Memory Format support for Resnet models #23403

VitalyFedyunin · 2019-07-25T21:18:38Z

We define 4D tensor as stored in channels last memory format, when dimensions order is NCHW and C-strides < W-strides < H-strides < N-strides (If size of any dimension is equal to 1, this dimension strides value is not taken into account).

Channels last contiguous tensor is channel last tensor which occupies contiguous memory block. So x.is_contiguous(memory_format=torch.channels_last) checks if tensor is channels last contiguous.

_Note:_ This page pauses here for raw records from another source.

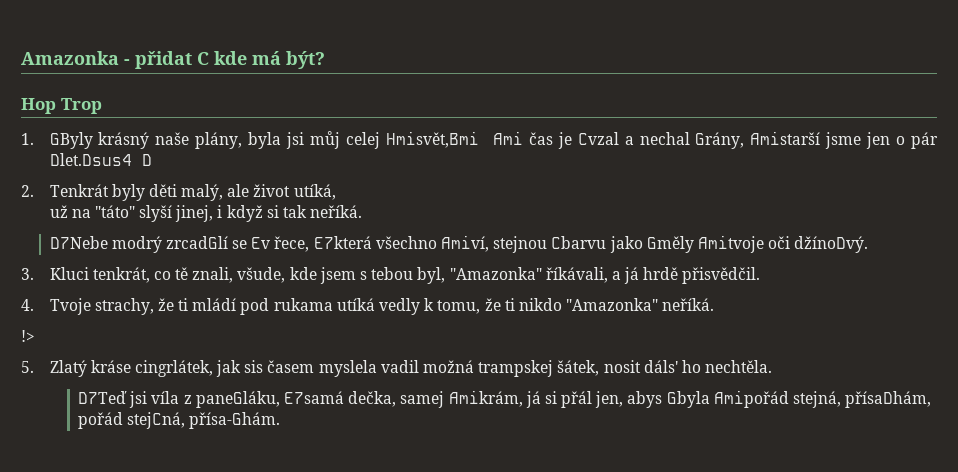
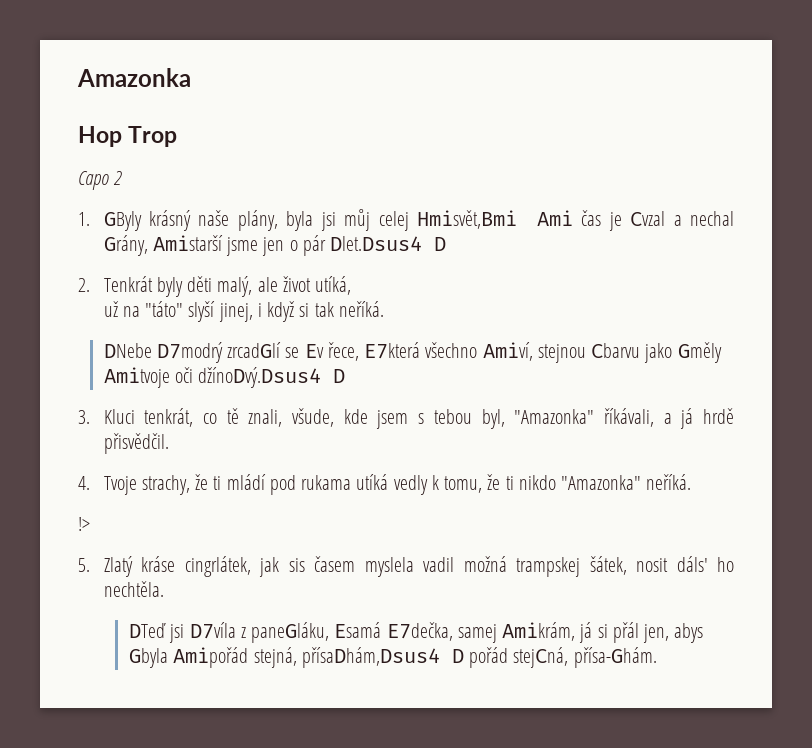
- Amazonka - přidat C kde má být?
+ Amazonka
+ Capo 2
- D7Nebe modrý zrcadGlí se Ev řece, E7která všechno Amiví, stejnou Cbarvu jako Gměly Amitvoje oči džínoDvý.
+ DNebe D7modrý zrcadGlí se Ev řece, E7která všechno Amiví, stejnou Cbarvu jako Gměly Amitvoje oči džínoDvý.Dsus4 D
- D7Teď jsi víla z paneGláku, E7samá dečka, samej Amikrám, já si přál jen, abys Gbyla Amipořád stejná, přísaDhám, pořád stejCná, přísa-Ghám.
+ DTeď jsi D7víla z paneGláku, Esamá E7dečka, samej Amikrám, já si přál jen, abys Gbyla Amipořád stejná, přísaDhám,Dsus4 D pořád stejCná, přísa-Ghám.

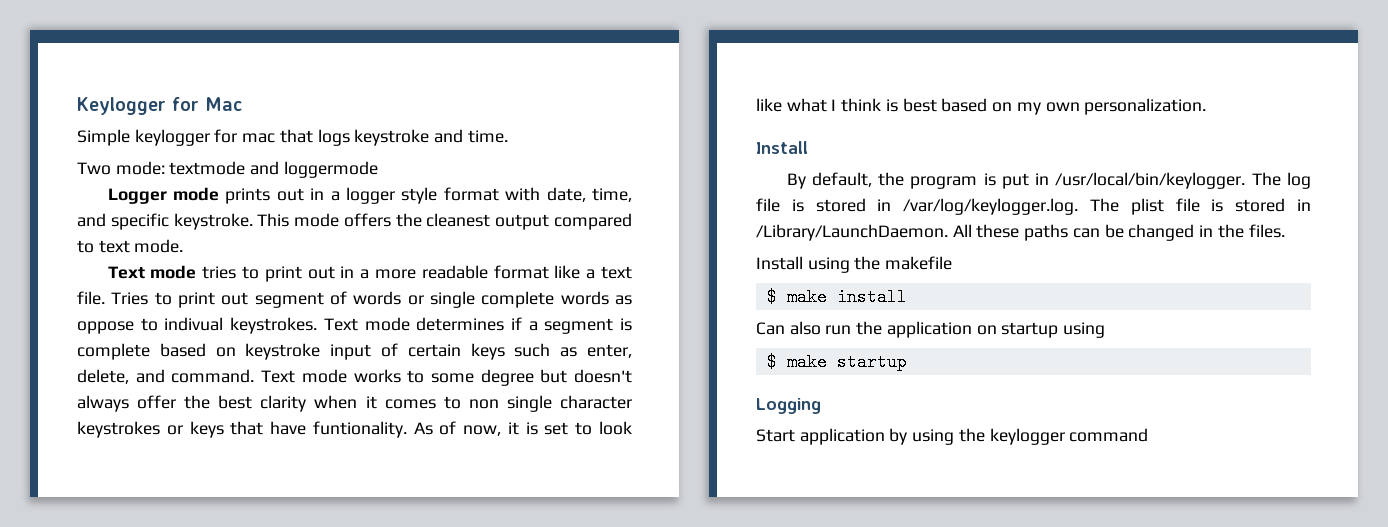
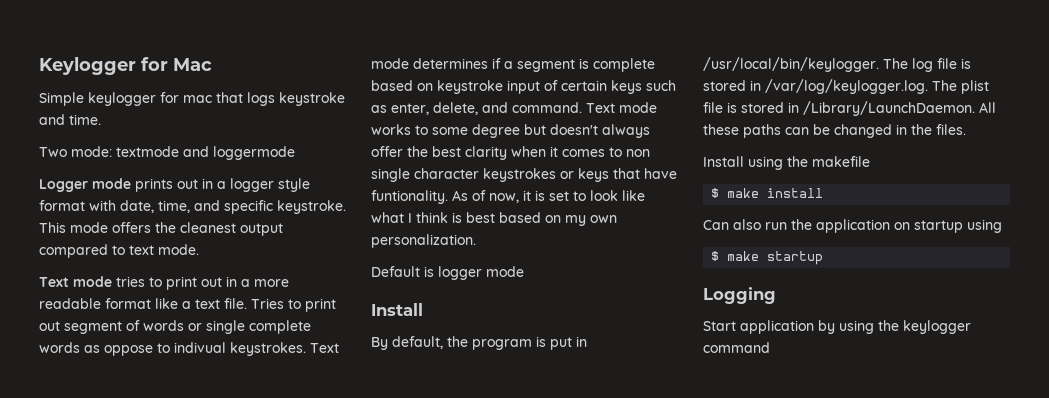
+ Default is logger mode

The goal of the experiment is to use channels last memory format in all Resnet (https://github.com/pytorch/vision/blob/master/torchvision/models/resnet.py) model's operators and to measure performance gains on the Volta devices with CudNN library available.

This experiment requires:

Update operators kernels to follow the next rule: if one of the operator's inputs is channel last tensor, all outputs should also be in the channel last memory format.
For better performance gain, update DataLoader to output channel last tensors.

To avoid changing the model itself and more importantly, introduce this optimization to the existing saved models. We need to introduce the next changes:

Writing memory format aware operators require special functions introduced in #23391

auto memory_format = input_tensor.suggest_memory_format();
auto output_tensor = at::empty(output_shape, memory_format);

switch (memory_format) {
  case MemoryFormat::ChannelsLast: {
    input_cl_contiguous = input_tensor.contiguous(
        MemoryFormat::ChannelsLast); // if kernel requires memory contiguous
                                     // tensor
    // .... kernel code
    break;
  }
  case MemoryFormat::Contiguous: {
    // .... standard kernel
    break;
  }
  default:
    TORCH_CHECK(
        false,
        "Unsupported memory format. Supports only ChannelsLast, Contiguous");
}

Notes

Resnet calls x = x.reshape(x.size(0), -1) before linear layers, we are going to update reshape and view code and convert tensor's memory format to torch.contiguous_format at this step.
Making old models/libraries to work faster also requires BC sacrifices, such as
empty_like ( and all _like operators ) will return channels last tensor if input is channels last, similar will apply to to, clone, resize_as. We are thinking about the ability to control suggest_memory_format behaviors by the global variable.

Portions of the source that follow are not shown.